START DATA SUPPLIED

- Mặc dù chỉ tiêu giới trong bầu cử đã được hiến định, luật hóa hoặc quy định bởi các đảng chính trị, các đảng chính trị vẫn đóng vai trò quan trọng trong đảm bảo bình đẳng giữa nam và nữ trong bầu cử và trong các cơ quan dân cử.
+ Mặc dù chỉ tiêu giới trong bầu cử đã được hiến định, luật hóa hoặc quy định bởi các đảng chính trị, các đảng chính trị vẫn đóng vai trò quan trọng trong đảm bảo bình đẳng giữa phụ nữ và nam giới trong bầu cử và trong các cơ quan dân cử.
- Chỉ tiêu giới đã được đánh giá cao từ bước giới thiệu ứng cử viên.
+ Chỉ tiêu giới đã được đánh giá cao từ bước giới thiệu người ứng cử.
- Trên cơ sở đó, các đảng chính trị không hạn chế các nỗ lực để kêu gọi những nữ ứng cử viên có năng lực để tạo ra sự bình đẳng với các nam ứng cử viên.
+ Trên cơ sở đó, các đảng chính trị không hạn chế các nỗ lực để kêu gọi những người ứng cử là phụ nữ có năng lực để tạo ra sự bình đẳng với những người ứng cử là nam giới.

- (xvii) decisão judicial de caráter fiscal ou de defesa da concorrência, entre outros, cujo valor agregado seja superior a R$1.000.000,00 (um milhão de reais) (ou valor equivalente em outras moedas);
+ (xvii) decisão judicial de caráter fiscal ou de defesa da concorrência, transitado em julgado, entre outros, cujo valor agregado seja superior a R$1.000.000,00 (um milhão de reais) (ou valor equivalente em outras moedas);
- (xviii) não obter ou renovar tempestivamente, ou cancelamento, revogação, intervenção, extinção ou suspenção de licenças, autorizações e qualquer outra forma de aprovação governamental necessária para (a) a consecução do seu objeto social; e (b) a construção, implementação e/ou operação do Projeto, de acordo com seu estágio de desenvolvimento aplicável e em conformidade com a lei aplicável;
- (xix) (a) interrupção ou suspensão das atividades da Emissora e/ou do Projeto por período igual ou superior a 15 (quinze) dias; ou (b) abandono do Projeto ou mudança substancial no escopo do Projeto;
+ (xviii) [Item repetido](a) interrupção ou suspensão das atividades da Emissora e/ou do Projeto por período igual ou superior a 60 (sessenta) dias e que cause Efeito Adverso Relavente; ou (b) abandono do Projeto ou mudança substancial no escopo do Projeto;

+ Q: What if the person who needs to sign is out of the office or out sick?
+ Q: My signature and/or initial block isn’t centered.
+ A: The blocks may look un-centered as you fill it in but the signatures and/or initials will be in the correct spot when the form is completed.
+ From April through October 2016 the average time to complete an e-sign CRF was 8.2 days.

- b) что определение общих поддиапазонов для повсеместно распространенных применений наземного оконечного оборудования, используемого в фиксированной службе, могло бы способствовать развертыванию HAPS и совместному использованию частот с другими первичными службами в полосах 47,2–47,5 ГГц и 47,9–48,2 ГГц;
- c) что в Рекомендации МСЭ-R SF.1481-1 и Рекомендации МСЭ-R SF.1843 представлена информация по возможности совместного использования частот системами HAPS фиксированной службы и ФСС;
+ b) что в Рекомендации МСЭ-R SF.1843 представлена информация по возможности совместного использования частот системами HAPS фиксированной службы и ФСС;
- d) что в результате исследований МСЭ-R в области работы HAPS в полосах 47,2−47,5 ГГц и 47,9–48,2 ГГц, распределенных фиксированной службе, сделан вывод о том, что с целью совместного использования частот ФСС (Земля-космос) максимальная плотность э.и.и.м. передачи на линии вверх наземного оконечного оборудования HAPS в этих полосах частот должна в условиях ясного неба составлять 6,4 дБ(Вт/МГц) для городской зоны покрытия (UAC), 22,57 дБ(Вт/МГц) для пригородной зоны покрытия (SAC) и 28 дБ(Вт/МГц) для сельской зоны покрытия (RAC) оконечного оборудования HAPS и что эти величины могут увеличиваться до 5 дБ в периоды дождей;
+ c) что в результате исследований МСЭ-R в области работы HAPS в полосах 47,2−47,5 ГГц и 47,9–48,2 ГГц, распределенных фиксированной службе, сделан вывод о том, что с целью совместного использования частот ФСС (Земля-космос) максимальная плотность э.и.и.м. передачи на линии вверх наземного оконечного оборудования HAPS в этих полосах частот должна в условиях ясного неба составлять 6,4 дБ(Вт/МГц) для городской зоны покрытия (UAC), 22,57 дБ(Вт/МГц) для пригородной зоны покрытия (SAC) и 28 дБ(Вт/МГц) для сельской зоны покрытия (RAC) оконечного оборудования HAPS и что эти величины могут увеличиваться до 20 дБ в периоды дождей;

END DATA SUPPLIED

Retype the entries exactly, including every line.

# THE ANSWER
- Mặc dù chỉ tiêu giới trong bầu cử đã được hiến định, luật hóa hoặc quy định bởi các đảng chính trị, các đảng chính trị vẫn đóng vai trò quan trọng trong đảm bảo bình đẳng giữa nam và nữ trong bầu cử và trong các cơ quan dân cử.
+ Mặc dù chỉ tiêu giới trong bầu cử đã được hiến định, luật hóa hoặc quy định bởi các đảng chính trị, các đảng chính trị vẫn đóng vai trò quan trọng trong đảm bảo bình đẳng giữa phụ nữ và nam giới trong bầu cử và trong các cơ quan dân cử.
- Chỉ tiêu giới đã được đánh giá cao từ bước giới thiệu ứng cử viên.
+ Chỉ tiêu giới đã được đánh giá cao từ bước giới thiệu người ứng cử.
- Trên cơ sở đó, các đảng chính trị không hạn chế các nỗ lực để kêu gọi những nữ ứng cử viên có năng lực để tạo ra sự bình đẳng với các nam ứng cử viên.
+ Trên cơ sở đó, các đảng chính trị không hạn chế các nỗ lực để kêu gọi những người ứng cử là phụ nữ có năng lực để tạo ra sự bình đẳng với những người ứng cử là nam giới.

- (xvii) decisão judicial de caráter fiscal ou de defesa da concorrência, entre outros, cujo valor agregado seja superior a R$1.000.000,00 (um milhão de reais) (ou valor equivalente em outras moedas);
+ (xvii) decisão judicial de caráter fiscal ou de defesa da concorrência, transitado em julgado, entre outros, cujo valor agregado seja superior a R$1.000.000,00 (um milhão de reais) (ou valor equivalente em outras moedas);
- (xviii) não obter ou renovar tempestivamente, ou cancelamento, revogação, intervenção, extinção ou suspenção de licenças, autorizações e qualquer outra forma de aprovação governamental necessária para (a) a consecução do seu objeto social; e (b) a construção, implementação e/ou operação do Projeto, de acordo com seu estágio de desenvolvimento aplicável e em conformidade com a lei aplicável;
- (xix) (a) interrupção ou suspensão das atividades da Emissora e/ou do Projeto por período igual ou superior a 15 (quinze) dias; ou (b) abandono do Projeto ou mudança substancial no escopo do Projeto;
+ (xviii) [Item repetido](a) interrupção ou suspensão das atividades da Emissora e/ou do Projeto por período igual ou superior a 60 (sessenta) dias e que cause Efeito Adverso Relavente; ou (b) abandono do Projeto ou mudança substancial no escopo do Projeto;

+ Q: What if the person who needs to sign is out of the office or out sick?
+ Q: My signature and/or initial block isn’t centered.
+ A: The blocks may look un-centered as you fill it in but the signatures and/or initials will be in the correct spot when the form is completed.
+ From April through October 2016 the average time to complete an e-sign CRF was 8.2 days.

- b) что определение общих поддиапазонов для повсеместно распространенных применений наземного оконечного оборудования, используемого в фиксированной службе, могло бы способствовать развертыванию HAPS и совместному использованию частот с другими первичными службами в полосах 47,2–47,5 ГГц и 47,9–48,2 ГГц;
- c) что в Рекомендации МСЭ-R SF.1481-1 и Рекомендации МСЭ-R SF.1843 представлена информация по возможности совместного использования частот системами HAPS фиксированной службы и ФСС;
+ b) что в Рекомендации МСЭ-R SF.1843 представлена информация по возможности совместного использования частот системами HAPS фиксированной службы и ФСС;
- d) что в результате исследований МСЭ-R в области работы HAPS в полосах 47,2−47,5 ГГц и 47,9–48,2 ГГц, распределенных фиксированной службе, сделан вывод о том, что с целью совместного использования частот ФСС (Земля-космос) максимальная плотность э.и.и.м. передачи на линии вверх наземного оконечного оборудования HAPS в этих полосах частот должна в условиях ясного неба составлять 6,4 дБ(Вт/МГц) для городской зоны покрытия (UAC), 22,57 дБ(Вт/МГц) для пригородной зоны покрытия (SAC) и 28 дБ(Вт/МГц) для сельской зоны покрытия (RAC) оконечного оборудования HAPS и что эти величины могут увеличиваться до 5 дБ в периоды дождей;
+ c) что в результате исследований МСЭ-R в области работы HAPS в полосах 47,2−47,5 ГГц и 47,9–48,2 ГГц, распределенных фиксированной службе, сделан вывод о том, что с целью совместного использования частот ФСС (Земля-космос) максимальная плотность э.и.и.м. передачи на линии вверх наземного оконечного оборудования HAPS в этих полосах частот должна в условиях ясного неба составлять 6,4 дБ(Вт/МГц) для городской зоны покрытия (UAC), 22,57 дБ(Вт/МГц) для пригородной зоны покрытия (SAC) и 28 дБ(Вт/МГц) для сельской зоны покрытия (RAC) оконечного оборудования HAPS и что эти величины могут увеличиваться до 20 дБ в периоды дождей;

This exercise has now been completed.